Take one issue as an example: guns. The gun-violence-denialists would have us believe that if everyone had a gun, society would be safer for it. On the surface, this “concrete-way” of thinking may look like it offers a quick solution to personal safety but, in reality, it contributes over time to the increased insecurity and violence of society, the very problem it purports to solve. More guns = more gun violence. Striving for a gun-free society on the other hand is the slow and sure way of tree-rooted-ascension and when it reaches fulfilment, namely a gun-free society, life flourishes, not simply for a few, but for all.

I googled around a bit and I came across a company advertising a product that “can seal your driveway to treat cracks and prevent further intrusion from plant materials. Our special process and top-tier materials can extend the life of your driveway or other concrete surface and help shut out plant and tree roots. Contact us today for a quote!”

Note that their promise is not to eradicate the issue completely – because they know that they cannot accomplish that. At best they can “extend the life” of the concrete.

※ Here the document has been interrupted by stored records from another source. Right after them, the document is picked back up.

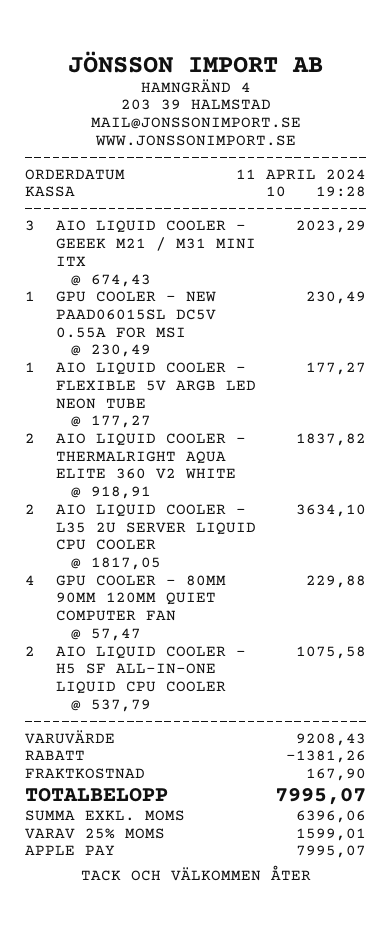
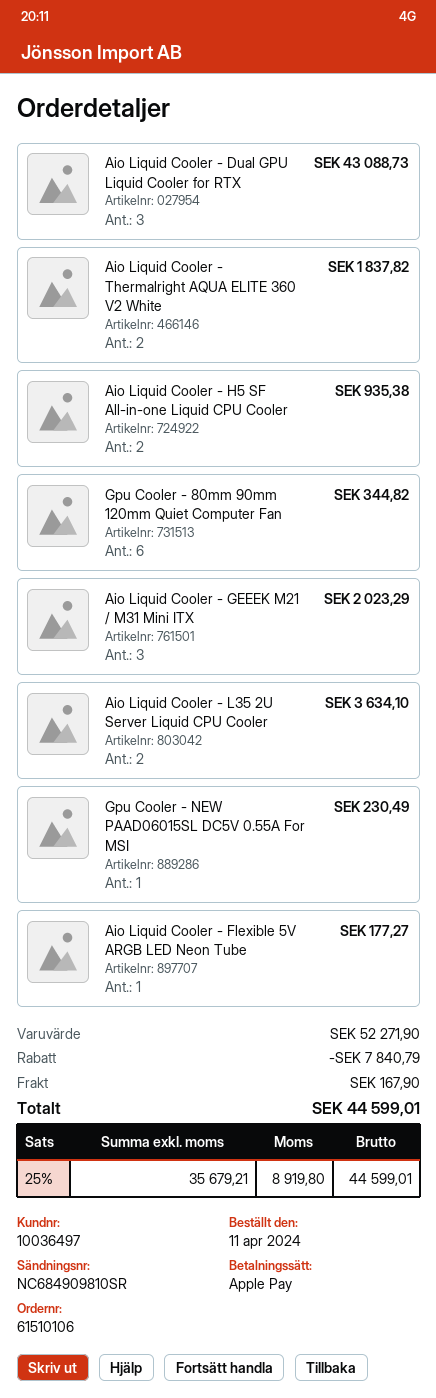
GPU COOLER - 80MM 90MM 120MM QUIET COMPUTER FAN: 4 for 229.88 -> 6 for 344.82
AIO LIQUID COOLER - H5 SF ALL-IN-ONE LIQUID CPU COOLER: 2 for 1075.58 -> 2 for 935.38
Aio Liquid Cooler - Dual GPU Liquid Cooler for RTX: none -> 3 for 43088.73
subtotal: 9208.43 -> 52271.90
discount: 1381.26 -> 7840.79
net: 6396.06 -> 35679.21
tax: 25% = 1599.01 -> 25% = 8919.80
total: 7995.07 -> 44599.01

On the same website this is what they have to say:

“Which came first: the crack in the concrete or the plant? Many landowners with plants sprouting through sidewalks and driveways are curious about whether the plant took advantage of an existing crack or physically caused the fissure in the slab. The answer falls somewhere in the middle. The more you know about the cause of this costly concrete problem, the sooner you can find a resolution.”

Small Plants = Big Concrete Problems
“Your concrete contains microscopic cracks invisible to the naked eye. Plants have new cell growth at the tips of their roots. As the plant grows, so does the root system. The sensitive tips of the roots have the power to seek the path of least resistance for growth. Microscopic concrete cracks present this path for plants growing beneath your sidewalk.”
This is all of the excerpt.